### Work to be completed
How many of the lines below contain "text"? Reply with only that figure.

·····

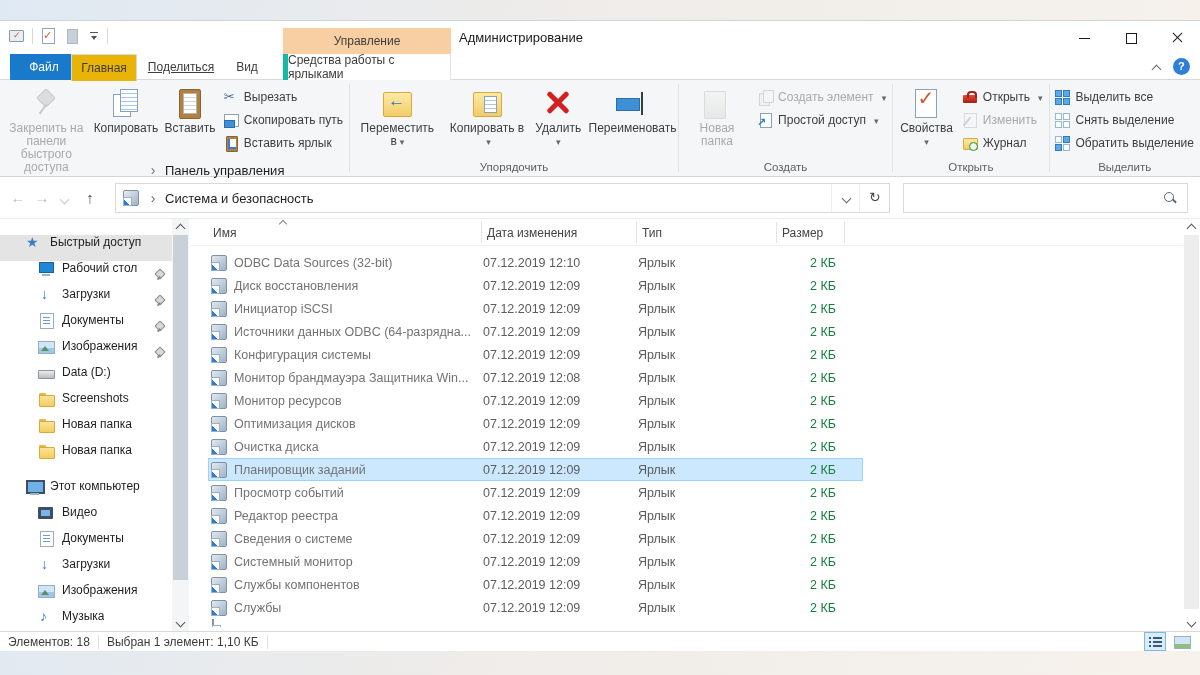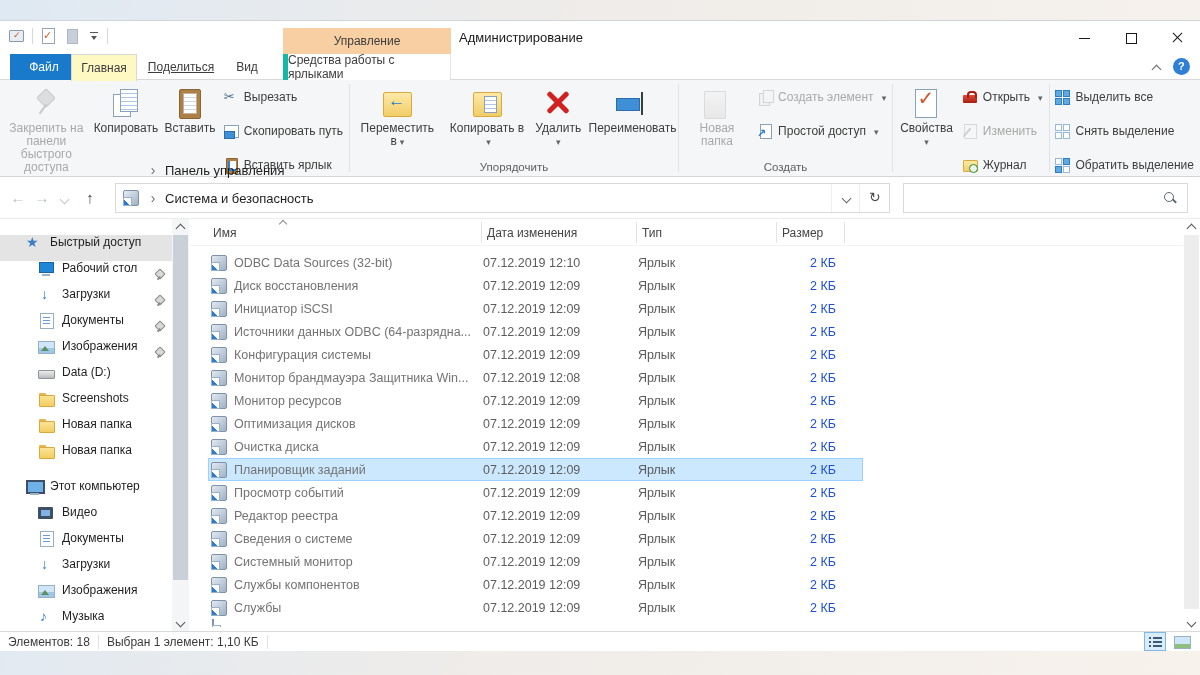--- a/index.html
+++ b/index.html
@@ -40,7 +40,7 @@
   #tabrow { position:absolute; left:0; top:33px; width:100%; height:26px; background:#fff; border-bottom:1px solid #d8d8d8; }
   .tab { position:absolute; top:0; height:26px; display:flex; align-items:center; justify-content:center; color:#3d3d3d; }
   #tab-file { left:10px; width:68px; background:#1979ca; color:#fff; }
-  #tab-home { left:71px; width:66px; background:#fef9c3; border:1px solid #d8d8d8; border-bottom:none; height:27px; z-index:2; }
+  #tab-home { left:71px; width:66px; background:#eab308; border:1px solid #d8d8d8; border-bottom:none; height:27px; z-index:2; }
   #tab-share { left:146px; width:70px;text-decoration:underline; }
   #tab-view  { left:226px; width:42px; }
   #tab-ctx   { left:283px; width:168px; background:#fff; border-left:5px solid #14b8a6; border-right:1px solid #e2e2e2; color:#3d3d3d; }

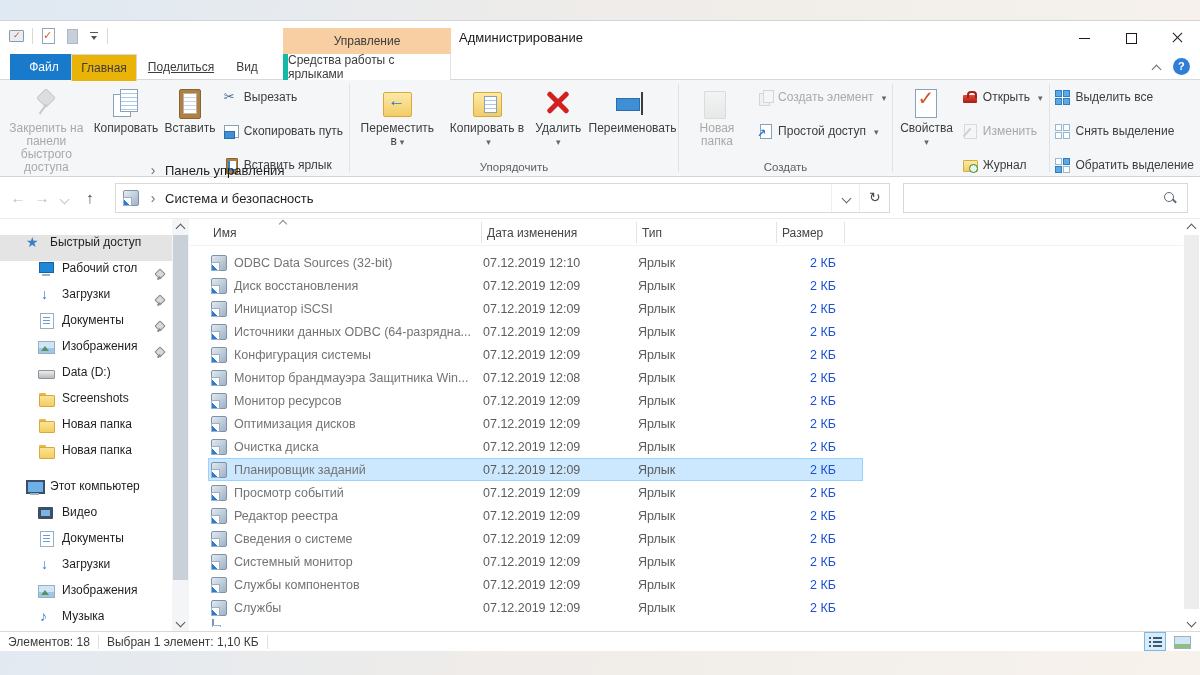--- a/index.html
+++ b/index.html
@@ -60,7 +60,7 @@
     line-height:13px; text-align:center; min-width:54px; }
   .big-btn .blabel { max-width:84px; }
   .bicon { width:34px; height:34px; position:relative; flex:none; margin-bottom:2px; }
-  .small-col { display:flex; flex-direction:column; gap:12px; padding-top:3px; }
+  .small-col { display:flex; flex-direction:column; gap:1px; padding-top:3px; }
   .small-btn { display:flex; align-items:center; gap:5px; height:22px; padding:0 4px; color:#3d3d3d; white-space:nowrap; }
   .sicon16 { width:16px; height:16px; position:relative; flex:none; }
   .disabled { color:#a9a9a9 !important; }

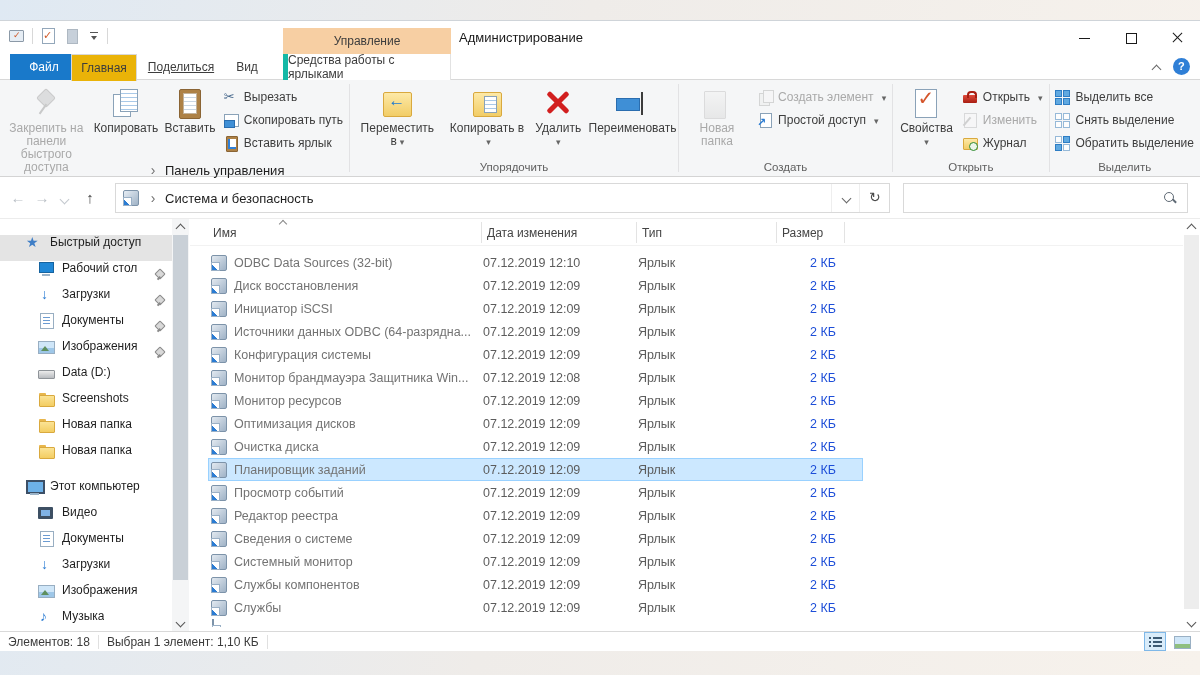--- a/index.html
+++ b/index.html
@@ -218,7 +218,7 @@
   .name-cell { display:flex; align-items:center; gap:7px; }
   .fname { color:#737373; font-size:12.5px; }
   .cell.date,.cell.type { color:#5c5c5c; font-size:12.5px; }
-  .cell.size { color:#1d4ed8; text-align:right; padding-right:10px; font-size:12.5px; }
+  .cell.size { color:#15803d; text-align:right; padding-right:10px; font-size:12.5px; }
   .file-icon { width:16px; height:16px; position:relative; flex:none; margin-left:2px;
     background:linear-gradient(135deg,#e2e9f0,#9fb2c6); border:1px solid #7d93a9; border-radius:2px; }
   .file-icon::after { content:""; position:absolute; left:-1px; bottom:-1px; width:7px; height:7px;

·····

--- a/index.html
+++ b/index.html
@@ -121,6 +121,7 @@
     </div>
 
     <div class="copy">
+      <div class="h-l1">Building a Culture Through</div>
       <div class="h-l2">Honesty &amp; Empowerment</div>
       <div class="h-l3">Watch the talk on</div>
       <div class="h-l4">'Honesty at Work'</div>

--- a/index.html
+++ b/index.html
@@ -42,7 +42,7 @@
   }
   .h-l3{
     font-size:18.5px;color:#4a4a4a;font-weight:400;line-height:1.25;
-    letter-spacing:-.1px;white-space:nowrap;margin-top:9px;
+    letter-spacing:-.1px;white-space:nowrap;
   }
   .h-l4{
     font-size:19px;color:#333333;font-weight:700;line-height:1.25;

·····

### Response
4